● Work request
Using the entries that follow, transcribe only the lines from the line with "gap: 20px ->" to the line with "gap: 22px ->", both included, exactly as they stand and without pictures.

● Input data
* * * * * * *
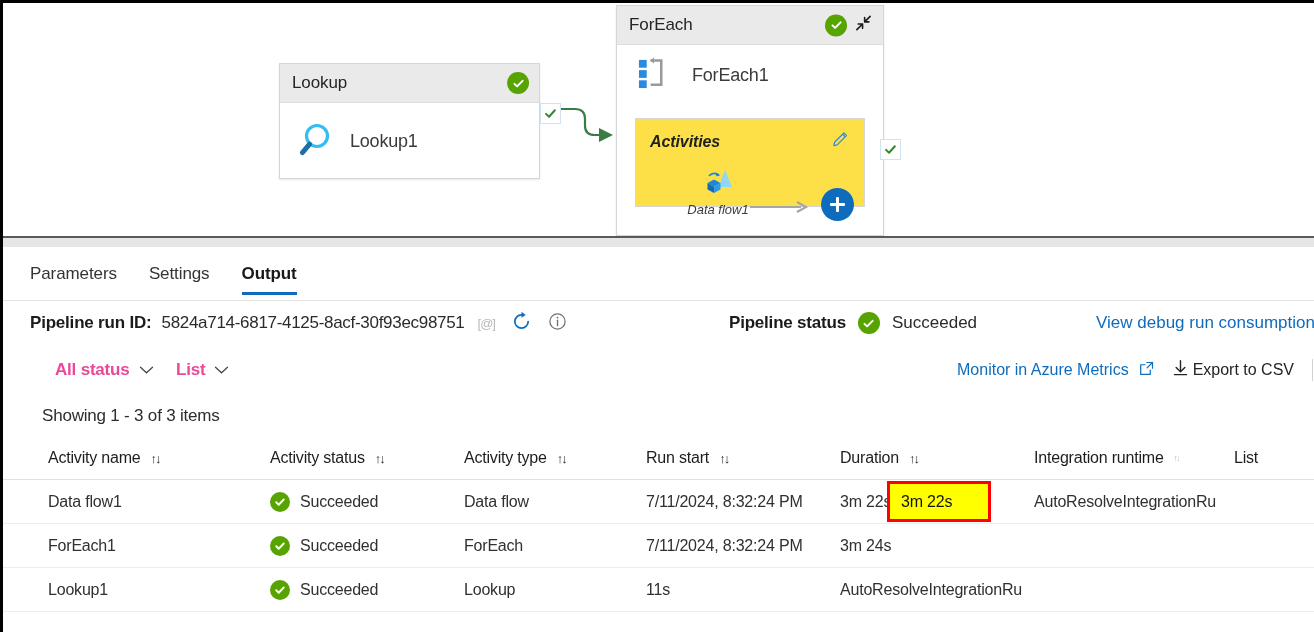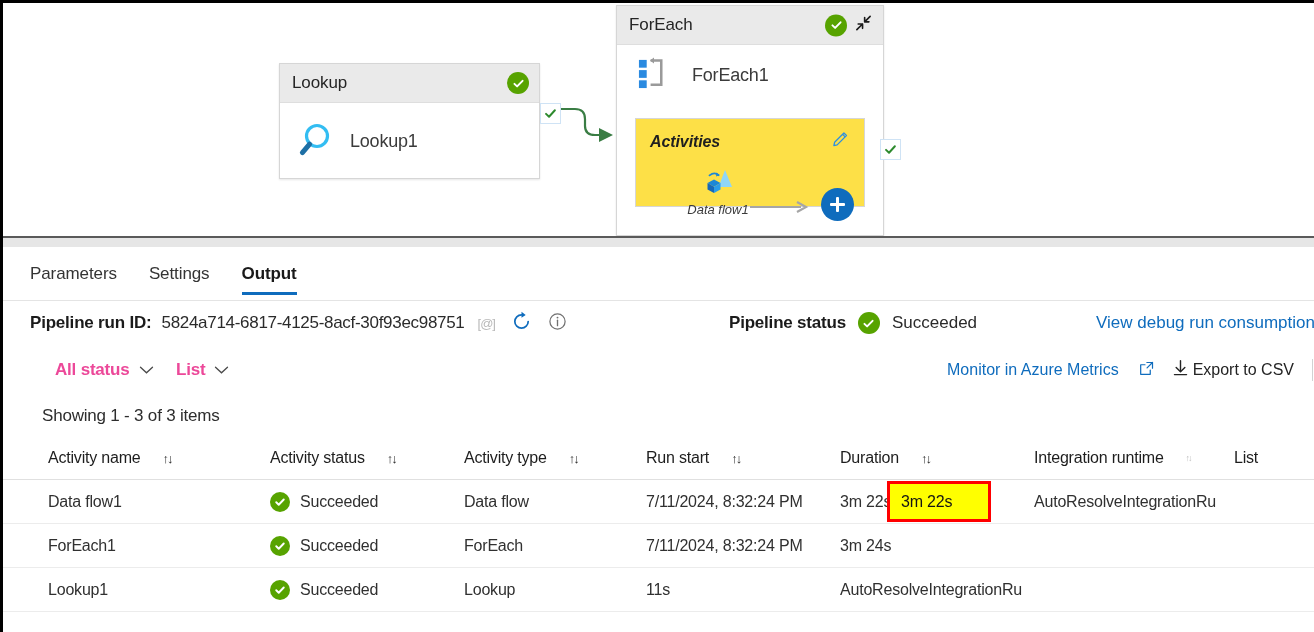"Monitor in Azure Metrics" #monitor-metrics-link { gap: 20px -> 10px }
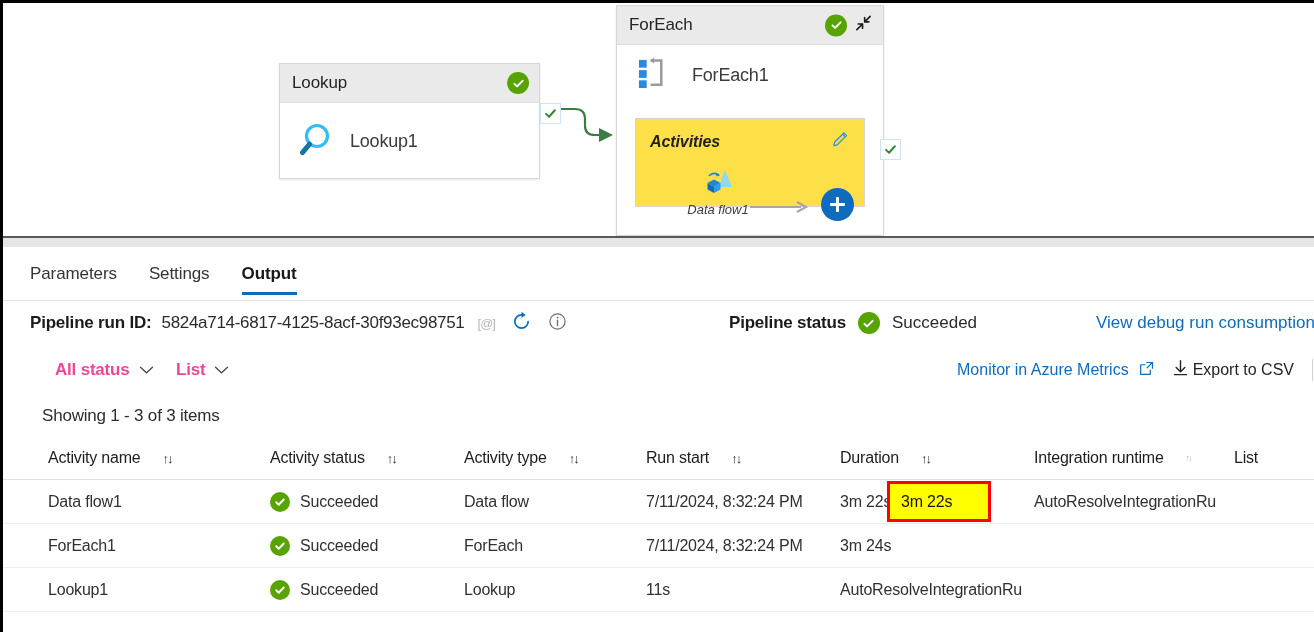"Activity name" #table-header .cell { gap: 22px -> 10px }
* * * * * * *
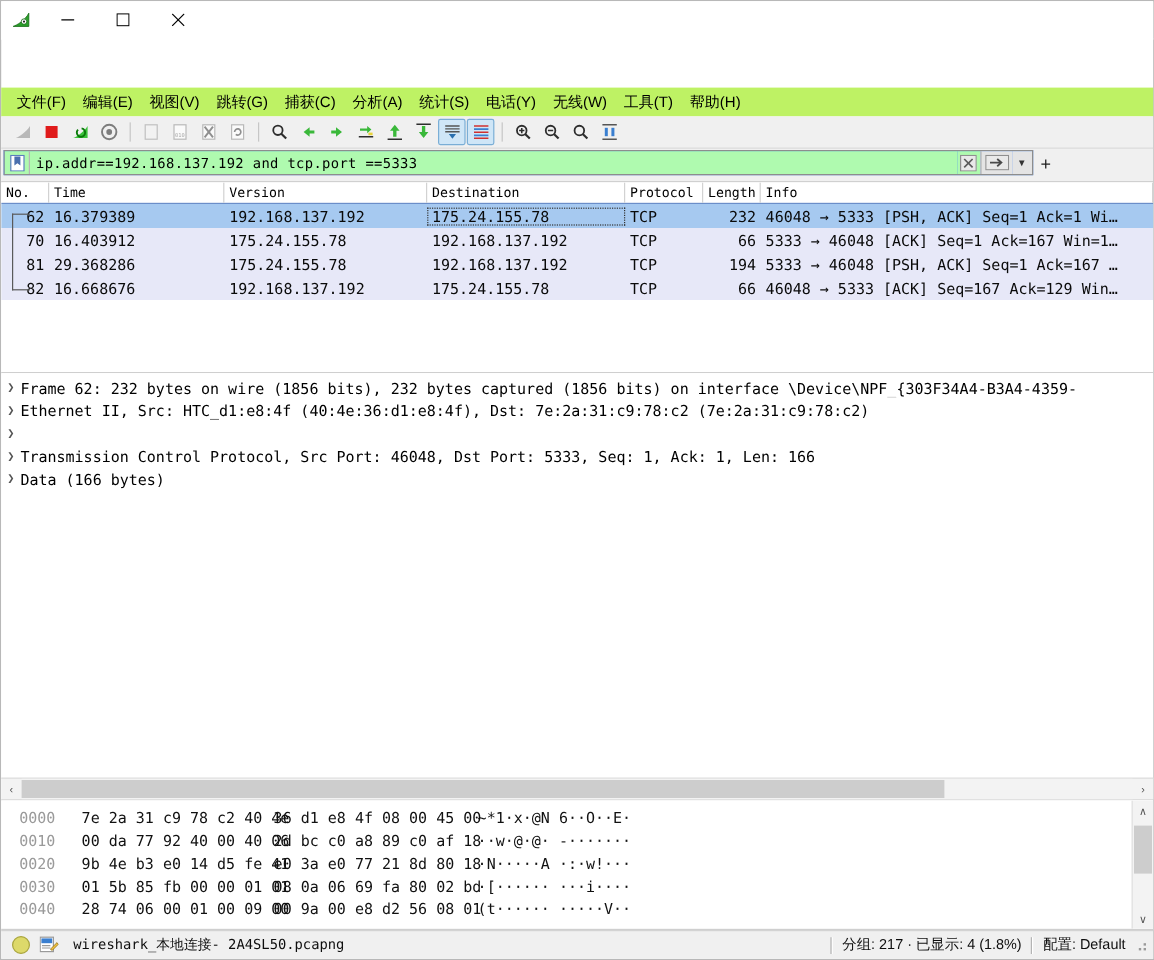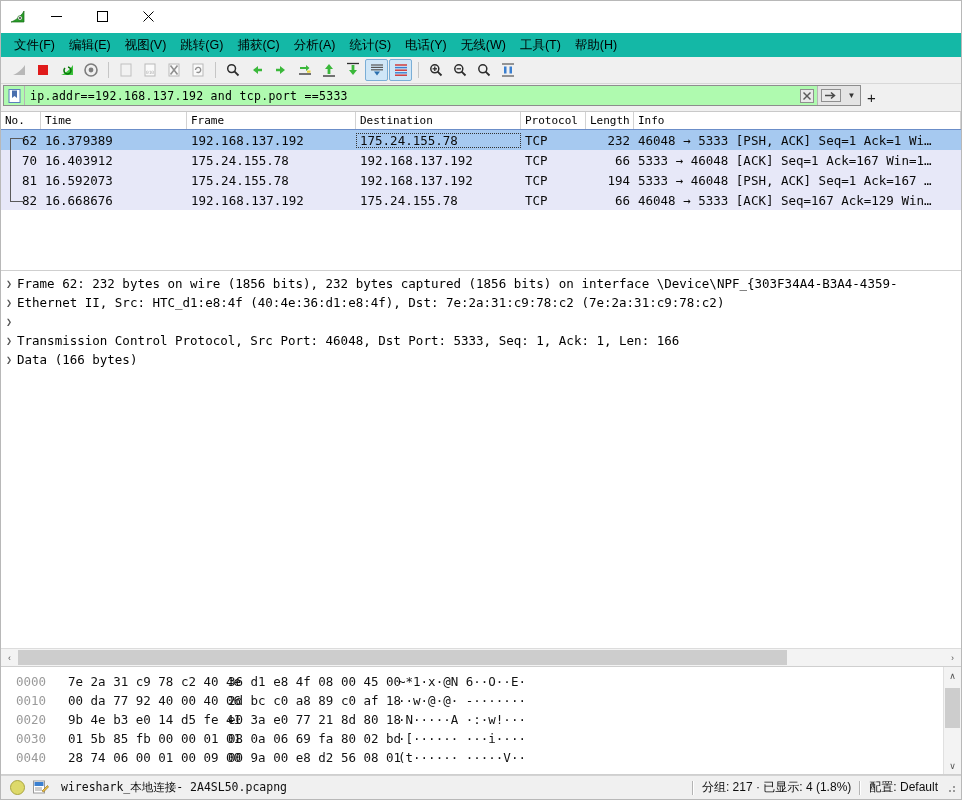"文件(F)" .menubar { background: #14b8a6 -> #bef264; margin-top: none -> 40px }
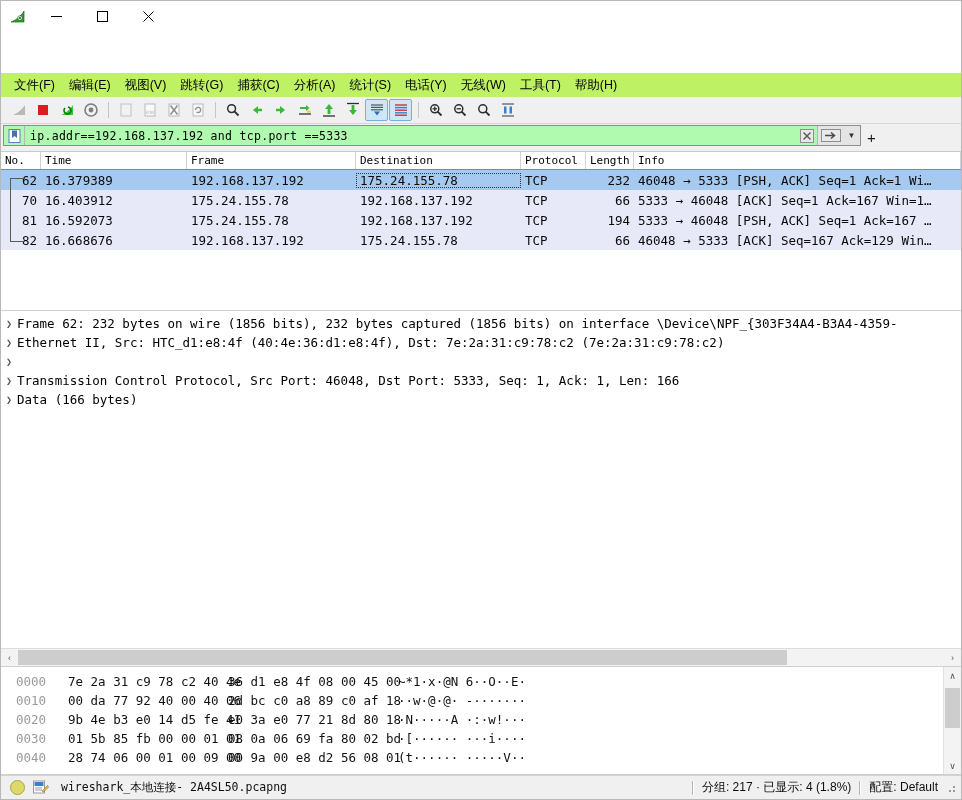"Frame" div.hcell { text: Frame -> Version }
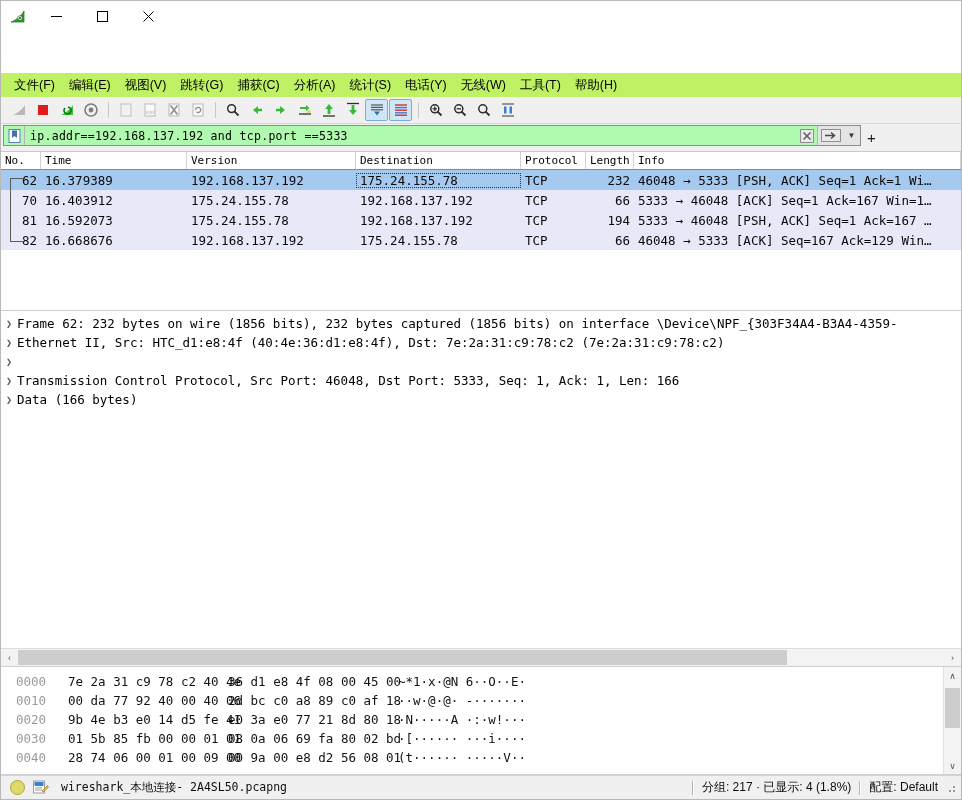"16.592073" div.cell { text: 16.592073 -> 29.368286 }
* * * * * * *
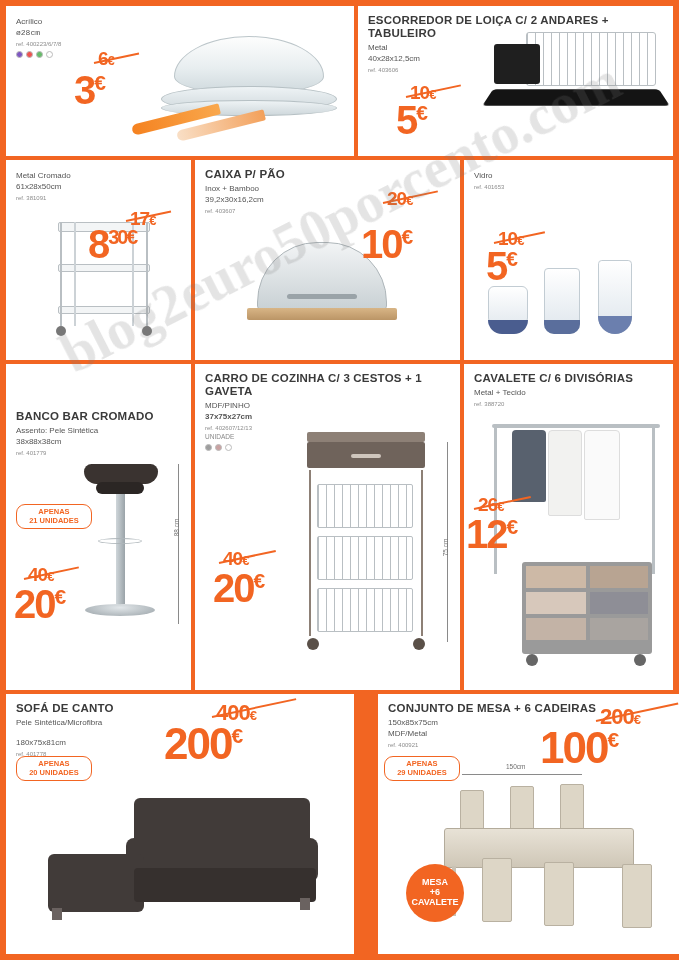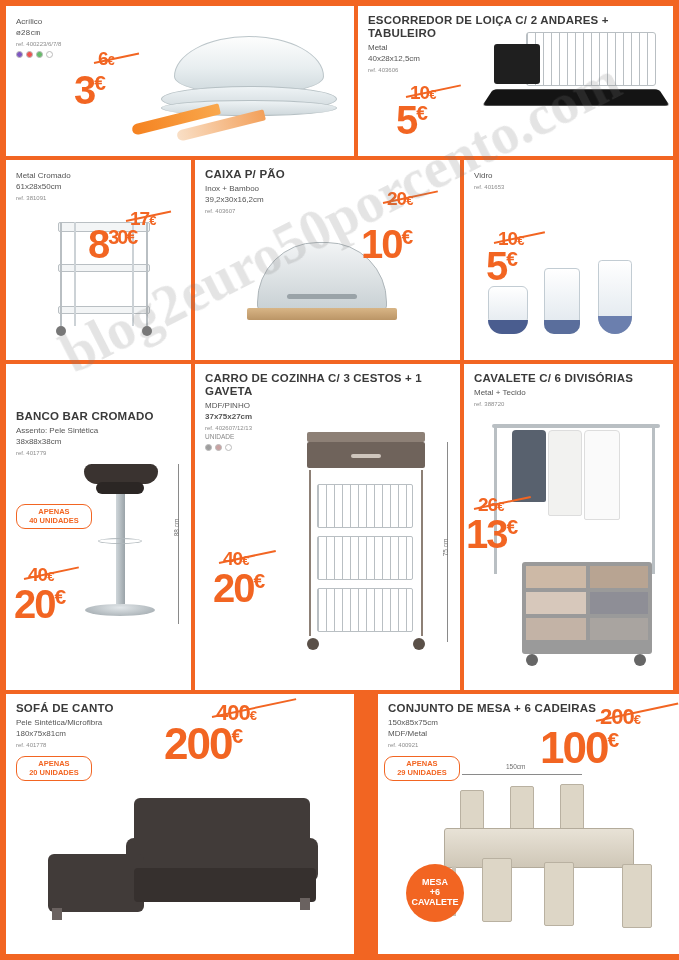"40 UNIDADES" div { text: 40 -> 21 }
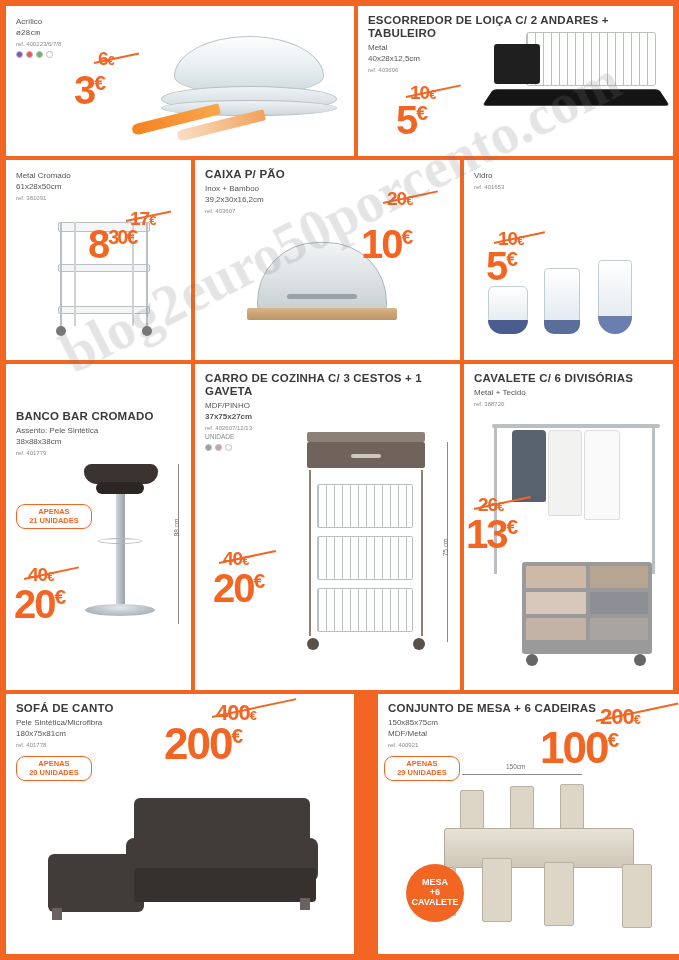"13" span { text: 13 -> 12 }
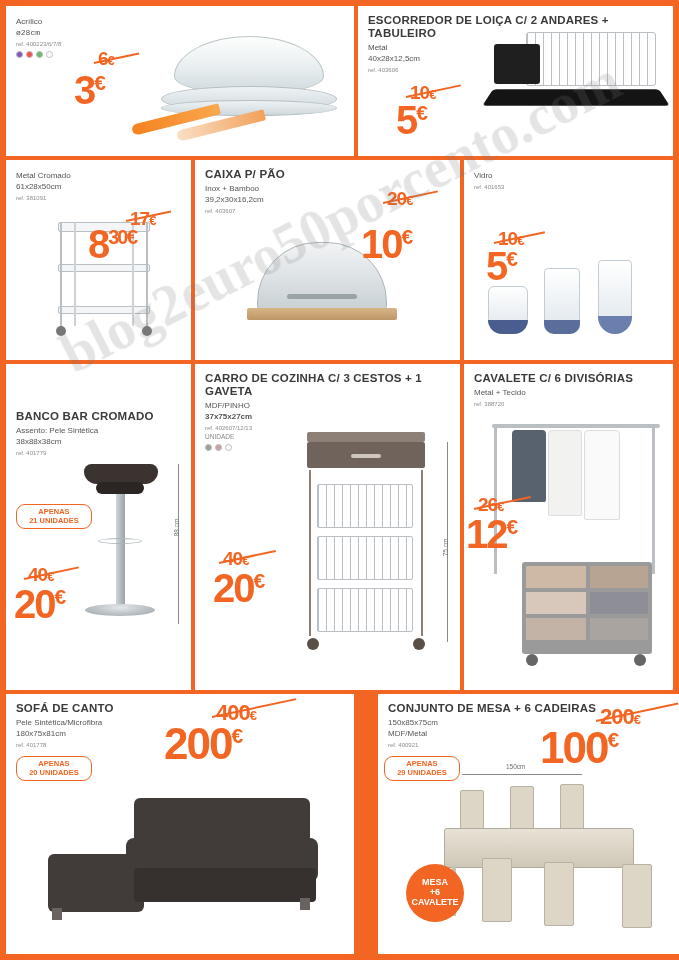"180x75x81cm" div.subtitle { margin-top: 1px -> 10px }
* * * * * * *
● Response to the exercise
"Monitor in Azure Metrics" #monitor-metrics-link { gap: 20px -> 10px }
"Activity name" #table-header .cell { gap: 22px -> 10px }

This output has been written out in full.